🤖 AI Summary
This work addresses the limited transferability of existing physical adversarial attacks, which often overfit to a single surrogate model, while conventional ensemble methods suffer from gradient conflicts within constrained texture spaces, degrading cross-model generalization. To overcome these limitations, the authors propose a Joint Multi-objective Multi-model Optimization Framework (JMOF) that selects an optimal set of surrogate models through quantitative similarity analysis. JMOF employs a dual-level mechanism to jointly suppress output predictions and flatten intermediate feature representations, and introduces an orthogonal gradient alignment strategy to mitigate gradient conflicts.
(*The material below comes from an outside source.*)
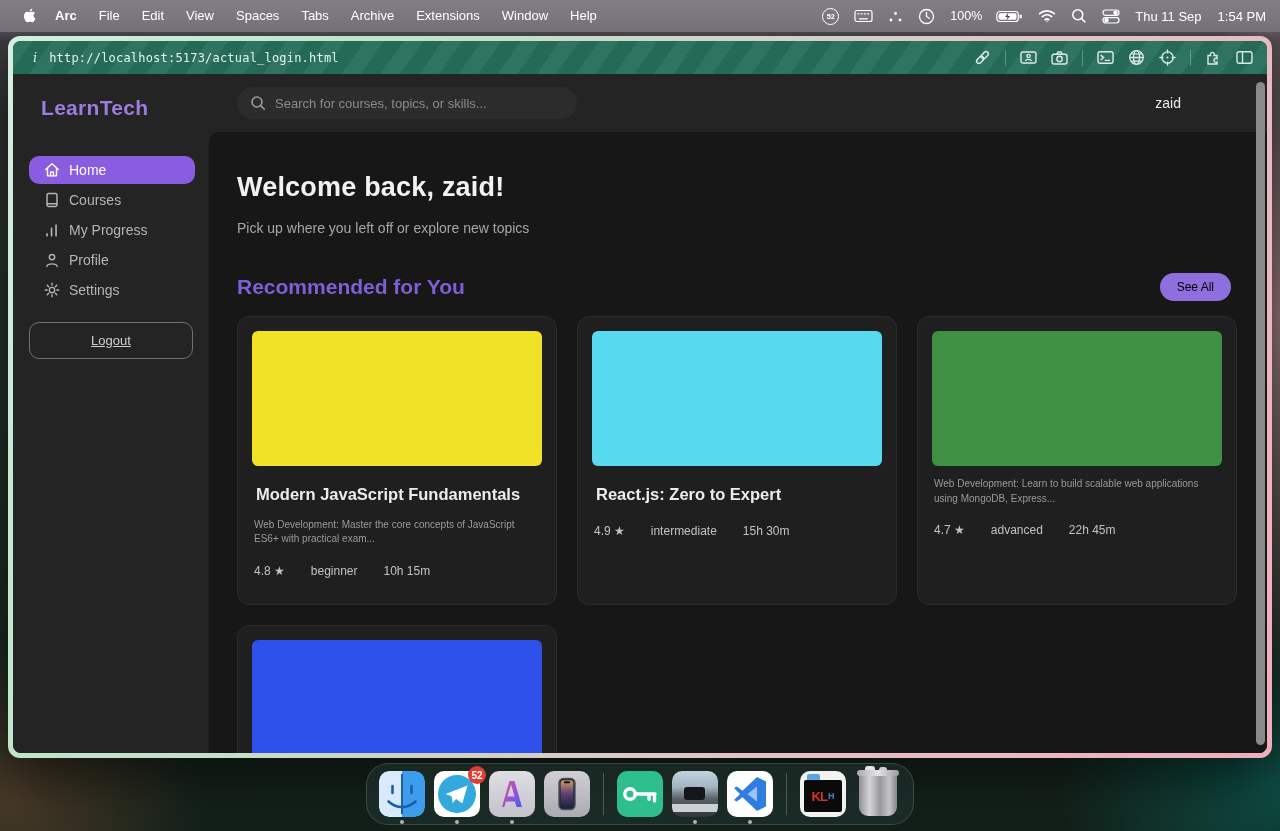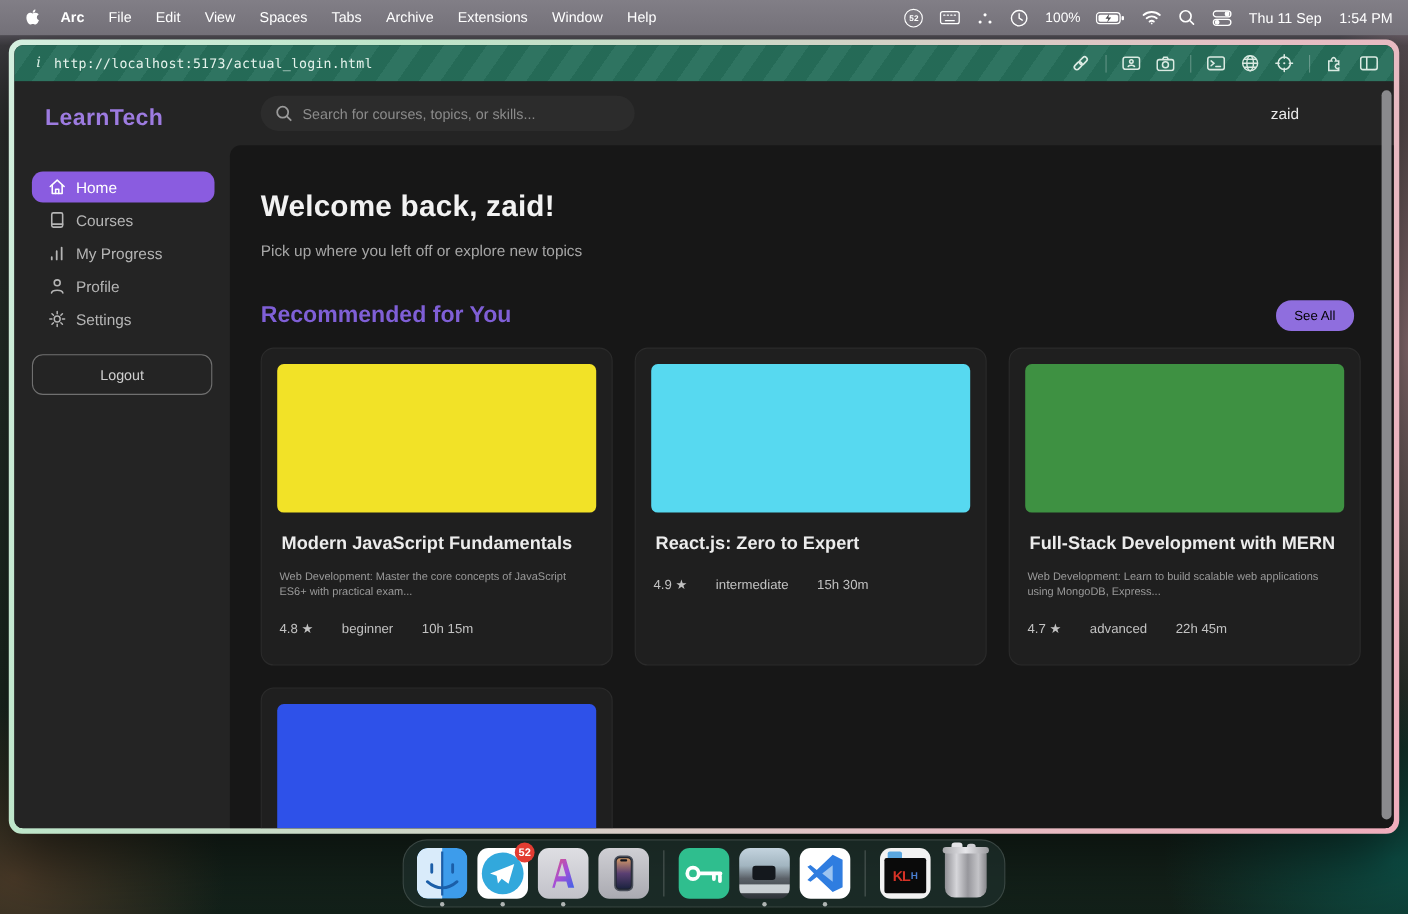"Logout" .logout { text-decoration: none -> underline }
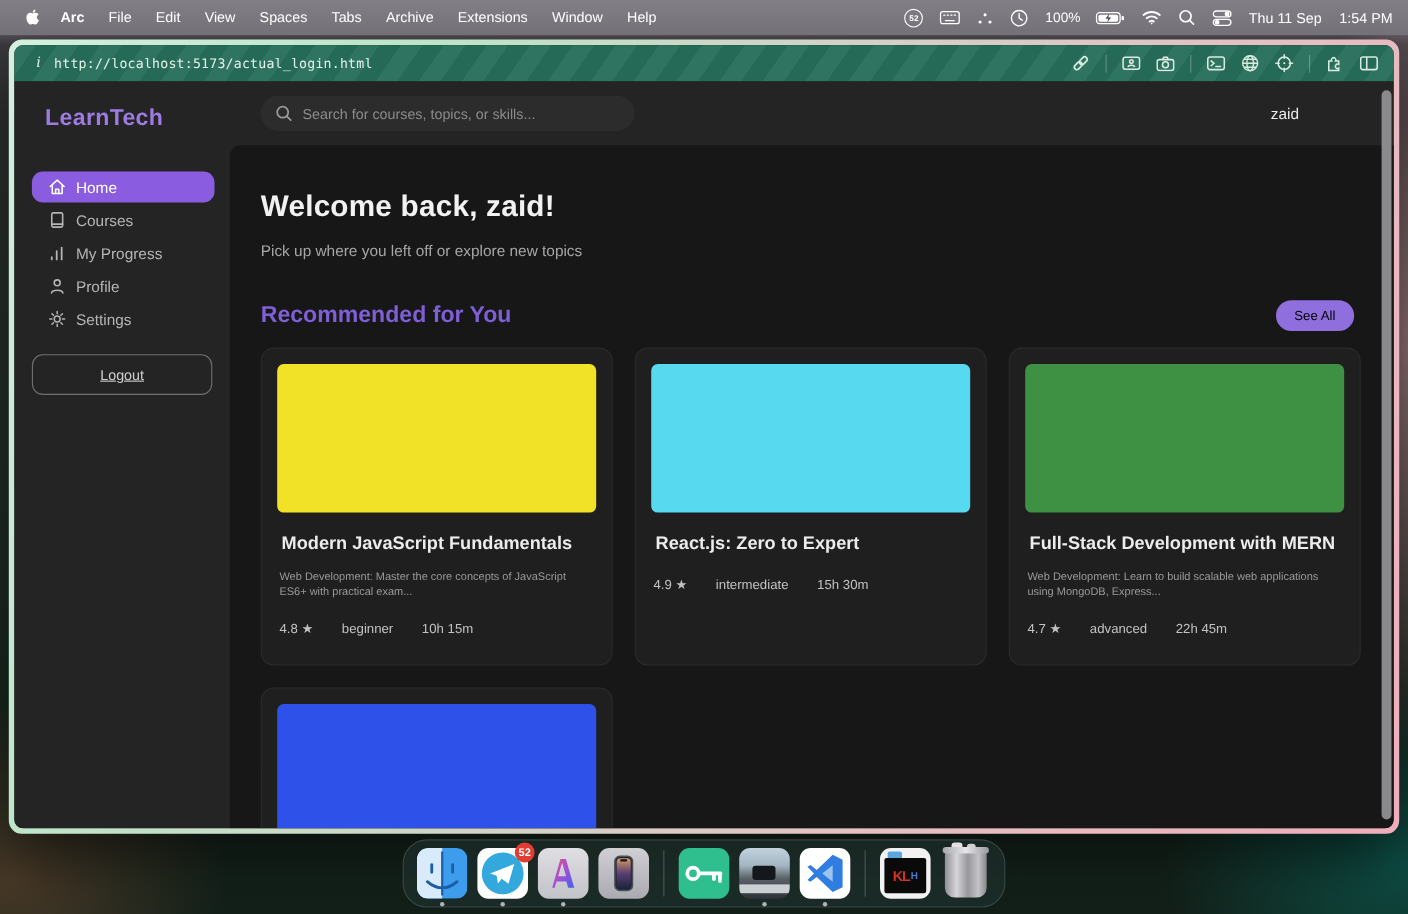"Full-Stack Development with MERN" h3 { html: <h3>Full-Stack Development with MERN</h3> -> none }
The method achieves, for the first time, a universal physical attack applicable across diverse vision tasks—including object detection, semantic segmentation, and monocular depth estimation—demonstrating significant improvements over state-of-the-art approaches in both simulated and real-world settings, thereby enhancing transferability and robustness against black-box models and offering a new paradigm for evaluating the vulnerability of deployed vision systems.
📝 Abstract
Physical adversarial attacks often overfit single surrogate models and optimization objectives. While ensemble attacks can mitigate this, existing methods struggle with severe gradient conflicts within restricted physical texture spaces, significantly degrading cross-model transferability. To bridge this gap, this paper proposes a Joint Multi-Objective and Multi-Model Optimization Framework (JMOF) that leverages quantitative similarity analysis to select the optimal surrogate model ensemble. Within JMOF, a dual-level mechanism jointly suppresses prediction outputs and flattens intermediate feature distributions, balancing attack efficiency with deep generalization. Additionally, an Orthogonal Gradient Alignment (OGA) strategy resolves cross-model gradient conflicts, transforming mutually repulsive gradients into synergistic optimization directions. Extensive simulated and real-world experiments demonstrate that JMOF outperforms state-of-the-art baselines against diverse black-box detectors. Crucially, JMOF exhibits substantial cross-vision-task generalization, generating attacks capable of simultaneously deceiving object detection and semantic segmentation or monocular depth estimation models. This research advances the generalization limits of physical adversarial attacks, providing a robust framework for evaluating visual AI vulnerabilities in real-world deployments.